Thank you for correction. What I wrote is based on 5 seconds of reading the Wikipedia article on virtual memory. That is, I have no idea about it and just made an assumption. Thank you for correcting me. I didn't mean to sound rude.
Yes, I really understand that it was silly to assume that access the memory causes the system call. Does it called "system call"?
Yes @khimru clarify that opposite is true.
@trentj has provided the valuable everyman-understandable example and this enough for me at this point.
I appreciate Wikipedia, but for me it is more like a reference book overloaded with cross links, which are very difficult to read without preliminary knowledge, without losing motivation or becoming gloomy realizing how scarce my knowledge is. The style of schoolbooks is much better for me, since I do not have any education in the field of computer sciences or mathematics and I can not get it.
I have begin reading of "Structured Computer Organization" by Andrew S. Tanenbaum, but switched to understanding abstract algorithms first. I'm going to return to it as soon as I finish with "Introduction to Algorithms" by Cormen, Leiserson, et al.
Generally, Tanenbaum is very valuable source.
In my experience, it is much simpler to go from the concrete to the abstract.
It's not “about such instruction”. it's simple: when CPU requests something from memory – it gets back 16 bytes.
It doesn't even matter what CPU does inside with it's instructions, that's how memory works.
The precise number is not important. The important thing is this simple fact: you can't request and get back a byte from memory. Only a cache line. 16 bytes. One would need 16*8 wires for that… but in reality there are 288, more than enough for 16 bytes.
And all the dance that happens is around that: how do we organize our data structures to not force CPU to “stitch together” small piece of data from two different 4/8/16/32-byte chunks.
We know that these chunks are powers of two but couldn't, realistically, proclaim that it's 16 bytes, precisely: yesterday it's 8 bytes, tomorrow it can become 32 bytes.
In reality designers of 80386 (also known as x86, these days) C API made such a mistake: since 80386 accesses memory in chunks of 4 bytes… they declared that things should only be aligned at 4 bytes… and even today, when CPU uses 16 bytes chunks… people are accessing memory in the inefficient fashion (evidently one cannot be a proper god of war using just ordinary locks, so the game does a lot of split locking is the easy to remember key to the whole misery). That's why Rust doesn't cap alignment at 16 bytes (but practically it only effects very exotic data types, because Rust doesn't try to make access to non-primitive types aligned).
In his book there is a rise from the physical level to the level of application programming. In preamble, author offers for to skip parts relating to the level of digital logic for speed, which I did.
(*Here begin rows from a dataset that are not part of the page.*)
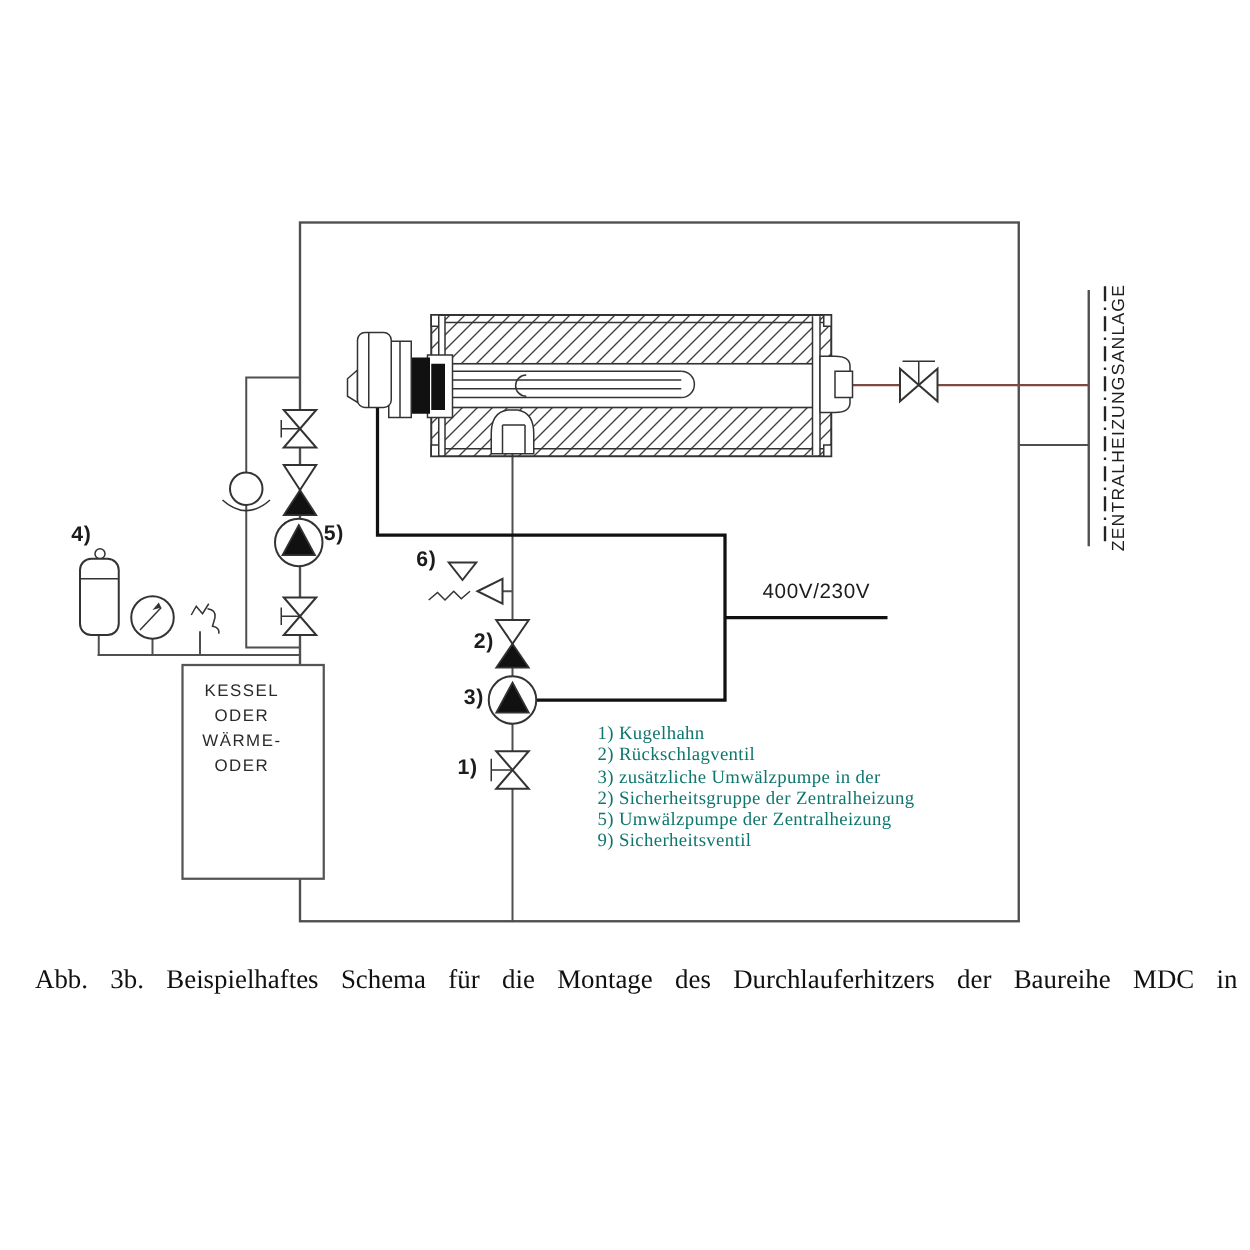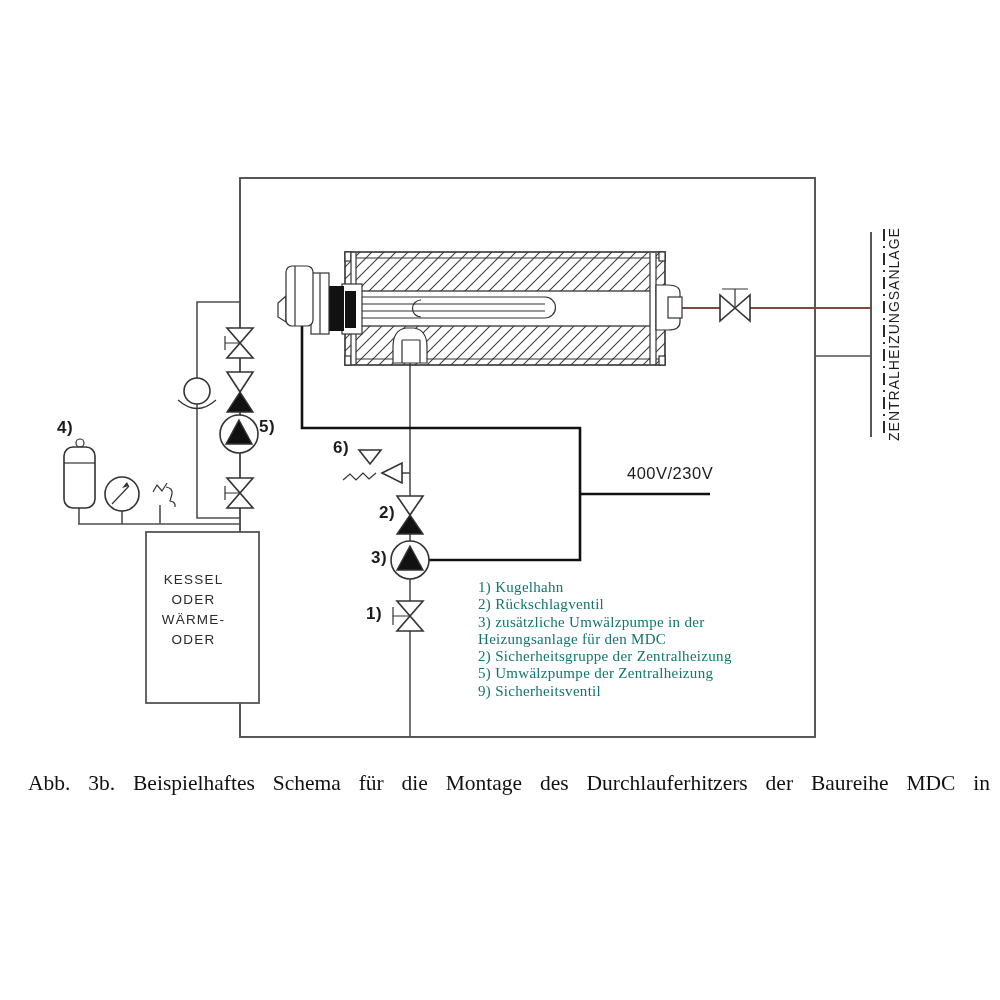--- a/index.html
+++ b/index.html
@@ -19,7 +19,7 @@
 
   .lbl{position:absolute;color:#1c1c1c;}
   .callout{font-size:17px;font-weight:600;letter-spacing:.5px;}
-  .power{font-size:16.5px;font-weight:500;letter-spacing:.5px;margin-left:17px;}
+  .power{font-size:16.5px;font-weight:500;letter-spacing:.5px;}
   .kessel-text{position:absolute;left:146px;top:570px;width:95px;text-align:center;
                font-size:13.5px;line-height:20px;letter-spacing:1.2px;color:#2a2a2a;}
   .legend{position:absolute;left:478px;top:579px;width:340px;font-size:15px;

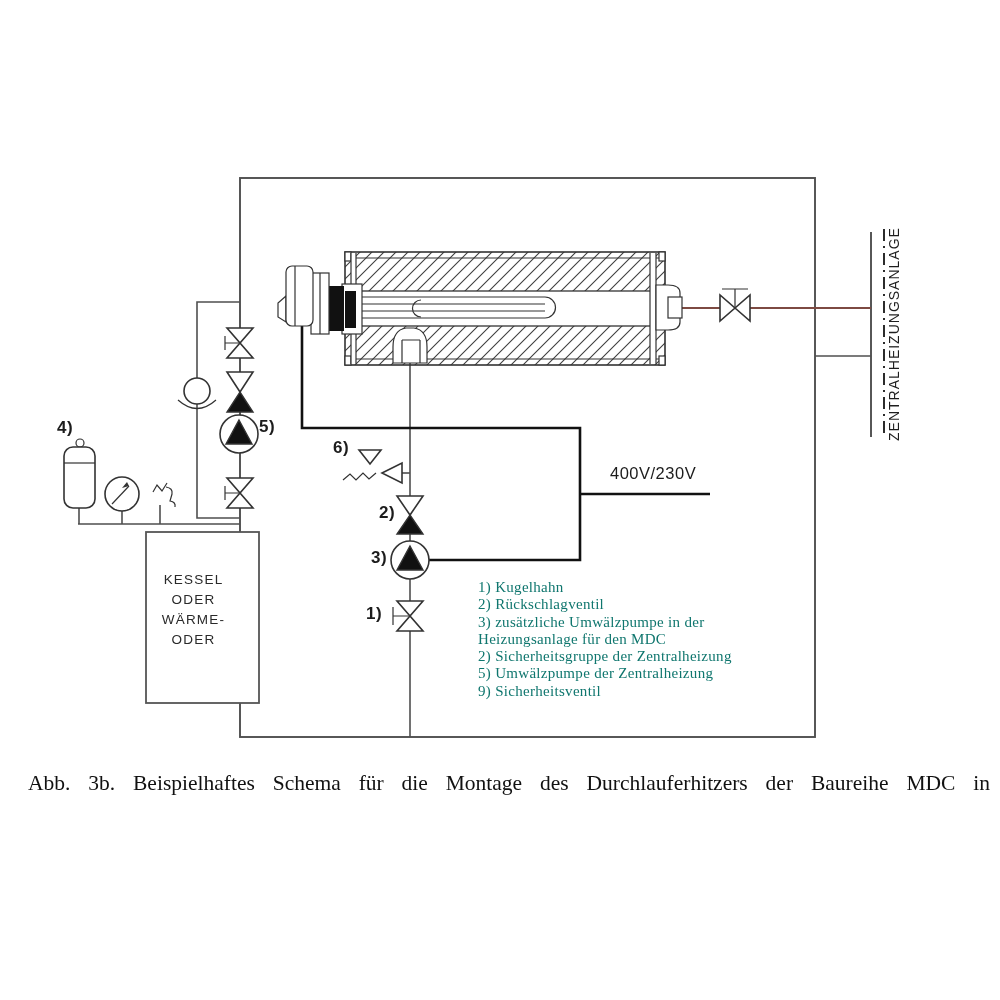--- a/index.html
+++ b/index.html
@@ -20,7 +20,7 @@
   .lbl{position:absolute;color:#1c1c1c;}
   .callout{font-size:17px;font-weight:600;letter-spacing:.5px;}
   .power{font-size:16.5px;font-weight:500;letter-spacing:.5px;}
-  .kessel-text{position:absolute;left:146px;top:570px;width:95px;text-align:center;
+  .kessel-text{position:absolute;left:146px;top:543px;width:95px;text-align:center;
                font-size:13.5px;line-height:20px;letter-spacing:1.2px;color:#2a2a2a;}
   .legend{position:absolute;left:478px;top:579px;width:340px;font-size:15px;
           line-height:17.3px;letter-spacing:.3px;color:#0f766e;font-family:Liberation Serif, serif;}

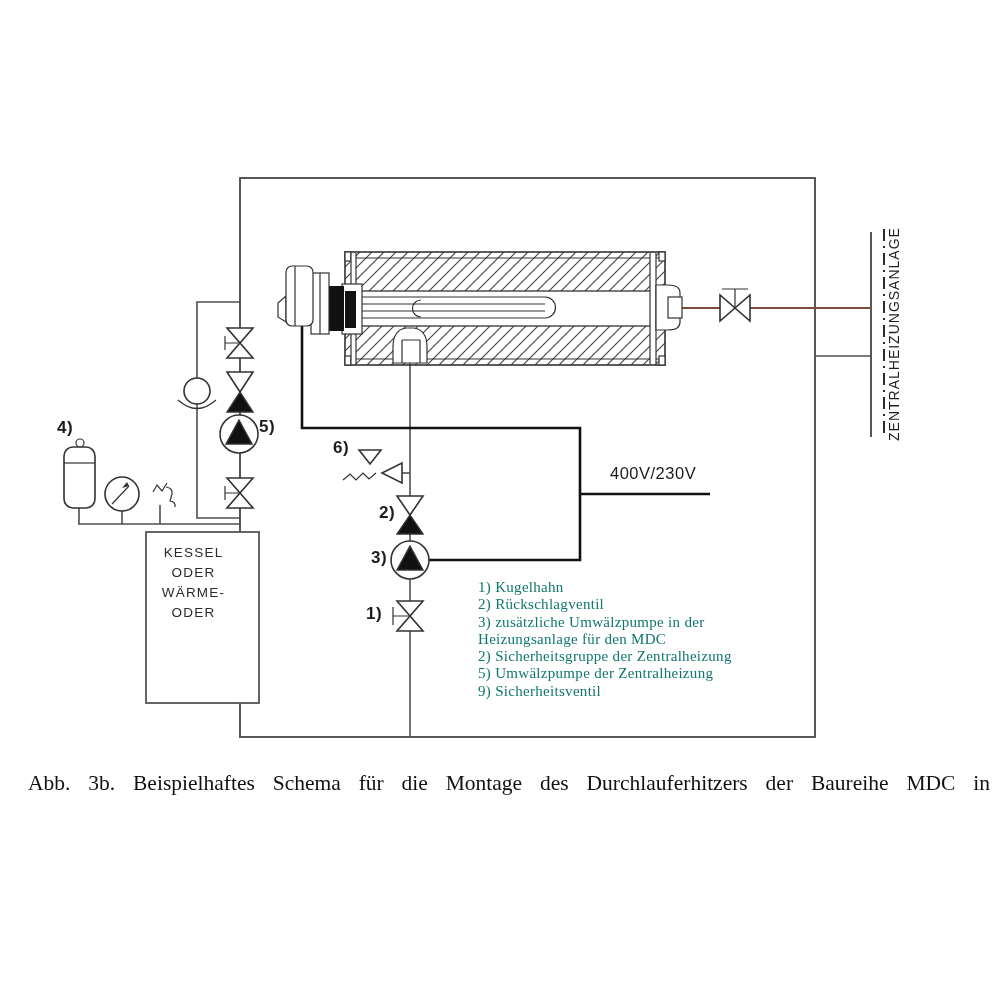--- a/index.html
+++ b/index.html
@@ -203,7 +203,6 @@
     <div>1) Kugelhahn</div>
     <div>2) Rückschlagventil</div>
     <div>3) zusätzliche Umwälzpumpe in der</div>
-    <div>Heizungsanlage für den MDC</div>
     <div>2) Sicherheitsgruppe der Zentralheizung</div>
     <div>5) Umwälzpumpe der Zentralheizung</div>
     <div>9) Sicherheitsventil</div>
I went through the level of machine instructions to the level of the operating system, but I was disturbed by a weak understanding of how the stack based languages functioning and how primitive data-structures baking the memory model works. I did not know at all what "stack" and a pointer are. Many sources imply elementary knowledge, but when they are not there, you have to switch. It may seem to you that you studied from the bottom up, but it seems that it cannot be always correct.
Yeah, starting from absolute zero in any new field is never easy, but over time, the pieces start to connect.
When I started with computers decades ago, I was still a child. The challenge today is that computer science has evolved so much, making it harder to break in.
But in general, from what I’ve observed about how people learn, regardless of the field or their age, they begin with simple, concrete concepts. Maybe my phrase "concrete to abstract" isn't precise English, but what I mean is this:
Take math as an example. You first learn to count, then to add numbers, then multiplication. Only later do you realize that addition and multiplication aren’t just for real numbers, they apply to anything that follows certain abstract rules.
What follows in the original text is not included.